Writing

Software, technology, sysadmin war stories, and more. Feed
Tuesday, March 12, 2013

Mysterious workstation death

I don't have the best luck with computer hardware. I already told the tale of trying to upgrade to a smaller, quieter system and all of the craziness which went with that. What I haven't yet told is what happened back in the days of that older, bigger, noisier box.

It started out like any other Sunday morning. I had just parked myself in front of my workstation to check for mail and say hi to any friends who were online. I started typing out a command and then my monitor went to sleep all by itself. It came back on a second later just in time to see the usual reboot sequence starting. I had no idea what was going on, and just watched it.

The usual BIOS stuff played out and then it went to wake up the SCSI adapter and scan the chain, at which point it rebooted again. Now I knew something was definitely going on. The first time could have been explained by the OS going crazy or someone breaking into the box and commanding it to reboot, but rebooting ... during a reboot? That had to be something else.

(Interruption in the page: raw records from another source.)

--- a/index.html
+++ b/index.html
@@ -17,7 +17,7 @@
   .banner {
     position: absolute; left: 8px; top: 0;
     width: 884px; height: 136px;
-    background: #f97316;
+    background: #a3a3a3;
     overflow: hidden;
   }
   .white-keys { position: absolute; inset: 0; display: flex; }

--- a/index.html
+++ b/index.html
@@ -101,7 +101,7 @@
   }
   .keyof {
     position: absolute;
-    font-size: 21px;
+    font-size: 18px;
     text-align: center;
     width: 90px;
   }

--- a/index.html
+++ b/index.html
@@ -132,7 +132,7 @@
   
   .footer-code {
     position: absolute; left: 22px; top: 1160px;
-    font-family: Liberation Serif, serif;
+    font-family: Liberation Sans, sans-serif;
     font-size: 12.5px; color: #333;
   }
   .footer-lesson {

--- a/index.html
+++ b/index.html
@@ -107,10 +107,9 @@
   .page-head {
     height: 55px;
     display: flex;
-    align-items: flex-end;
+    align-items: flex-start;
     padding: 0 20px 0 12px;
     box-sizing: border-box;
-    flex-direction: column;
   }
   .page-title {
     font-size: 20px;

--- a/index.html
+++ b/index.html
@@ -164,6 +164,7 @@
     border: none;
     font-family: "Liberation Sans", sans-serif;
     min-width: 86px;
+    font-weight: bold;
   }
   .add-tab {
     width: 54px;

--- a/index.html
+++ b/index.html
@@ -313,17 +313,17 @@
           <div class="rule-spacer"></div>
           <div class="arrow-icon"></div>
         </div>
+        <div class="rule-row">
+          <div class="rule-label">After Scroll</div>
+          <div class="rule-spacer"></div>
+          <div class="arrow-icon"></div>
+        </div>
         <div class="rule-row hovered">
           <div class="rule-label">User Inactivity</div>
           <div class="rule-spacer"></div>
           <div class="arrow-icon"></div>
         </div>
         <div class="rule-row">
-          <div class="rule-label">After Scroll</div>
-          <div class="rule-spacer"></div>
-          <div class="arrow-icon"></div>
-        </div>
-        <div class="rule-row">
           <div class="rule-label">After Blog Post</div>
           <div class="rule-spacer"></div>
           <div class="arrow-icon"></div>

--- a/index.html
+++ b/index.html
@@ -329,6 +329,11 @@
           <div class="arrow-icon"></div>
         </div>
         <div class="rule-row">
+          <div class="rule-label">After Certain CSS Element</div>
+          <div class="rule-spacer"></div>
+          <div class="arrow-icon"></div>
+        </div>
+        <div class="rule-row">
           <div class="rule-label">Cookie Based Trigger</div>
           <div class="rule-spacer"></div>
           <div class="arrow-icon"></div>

As I watched, it did it again and again, and once, it even ejected the CD from my CD-R. This was an older drive which used a caddy, so this involved a deliberate "whirrr-THUNK-CLICK!", followed by the caddy at the front of the case. This made no sense.

I turned the box off and turned it back on, just to see what happened. It did the same thing. It still found all of the SCSI devices, but fell over every time the scan finished. I cracked the lid of the machine to have a look inside. I found something which resembled dust, but it was thicker than usual. It wasn't going away when I blew into the machine. I had to actually poke it with something substantial to make it move.

I figured maybe the machine had inhaled too much dust while sitting on the carpeted floor, and that had caused something to overheat. It was plausible, at least. I decided to clean it up and start swapping parts around to see if I could make the problem follow any one part. First, since the SCSI chain seemed to be so closely correlated with the problem, I pulled out the adapter and swapped it for an older one I had on a shelf.

This seemed okay, and I managed to boot off a floppy which had support for that other adapter. That let me back into the box, and I recompiled my usual kernel to make it support this temporary adapter. That went just fine, but when I went to run lilo, it fell over again. Now I didn't know what to do.

Maybe it was memory. I started up memtest86 and let it go. A bit later, I looked back, and it had detected an error. I only had a single stick of RAM in the thing, so it's not like I could do much about it. I dropped into the BIOS settings for the memory. There were all of these crazy settings like CAS and CL, and I thought I might have had a mismatch with whatever memory I had given this thing. With it set back to "BIOS defaults", it managed to run a pass without failing.

I went away for a while to have dinner, and when I had returned, it had failed yet another pass even with these new settings. Then it failed again. I kept fiddling with settings, slowing things down more and more. I didn't have a separate RAM tester, so what now?

Well, I still had my multimeter. I put it across one of the drive connectors and found I had a nice 5.00 volts on the +5 line and ~11.9 volts on the +12 line, at least until the SCSI adapter came up. Then it would drop to ~11.8 volts and stayed there until it crashed, at which point it would return to ~11.9 volts. Of course, I had never taken readings when the machine was healthy, so I couldn't say whether this was normal or not. It was data but it didn't necessarily mean anything.

After seven hours of fiddling with this ridiculous thing, I finally punted. I had "desktop publishing" type work to do and obviously couldn't rely on this machine. I had a laptop which could be connected to an external monitor and keyboard. It was annoying to use for this sort of work, but it would get the job done. My broken box would have to wait.

Running without a case

Over the next day or two, I tried all kinds of nutty things, including even running all of the parts without a case. I wanted to see if there was some kind of grounding anomaly or something shorting against the case or whatever. It didn't help.

I had one other machine which had compatible but slower memory (PC100 vs. PC133). It was my only source of alternative memory at the time, so I took down the other box and tried it. That didn't help. I think I tried another power supply, too, and that didn't help, either. Now I had a pretty good list of things which had been tried and didn't help.

Swapping the memory didn't help. Removing all of the add-on cards which could be removed and replacing those which couldn't (like the video card) didn't help. The problem never followed any part to another machine. The only things I hadn't been able to change were the CPU and motherboard. It had to be one of them, or maybe both. Nothing else could reasonably be blamed for this.

A new CPU was several hundred dollars while a new motherboard was only about $100, so the solution was obvious. I ordered a similar board which would accept my existing CPU with overnight shipping and got it at my doorstep about 24 hours later. I installed the new board and all was well. It never crashed again, so the CPU was obviously fine. It must have been the motherboard.

...

A few months passed. Then, one day, there was a story on Slashdot about a capacitor epidemic. A bunch of Taiwanese-sourced parts were going bad -- some actually exploded -- and they were taking out motherboards. I went back into my files and took a closer look at the pictures I had taken that morning when the machine first died. I noticed an interesting "dot" at the top of one of the capacitors in that picture:

Odd looking capacitor

[Cropped version. Click to see it uncropped and larger.]

That seemed odd but it wasn't a sure thing. I didn't know if capacitors were supposed to look like that or not. Then, one day months after that, I happened to find a picture I had taken inside the machine long before that point, and it happily included that same area of the board.

Normal-looking capacitor

Now it all made sense. In this picture from a year earlier, there was no "dot" on top of that capacitor. Finally, I could be reasonably sure of what had happened, and why my machine had suddenly checked out that one morning. It didn't change anything, but at least I had some closure.

Computers: what an incredible time sink.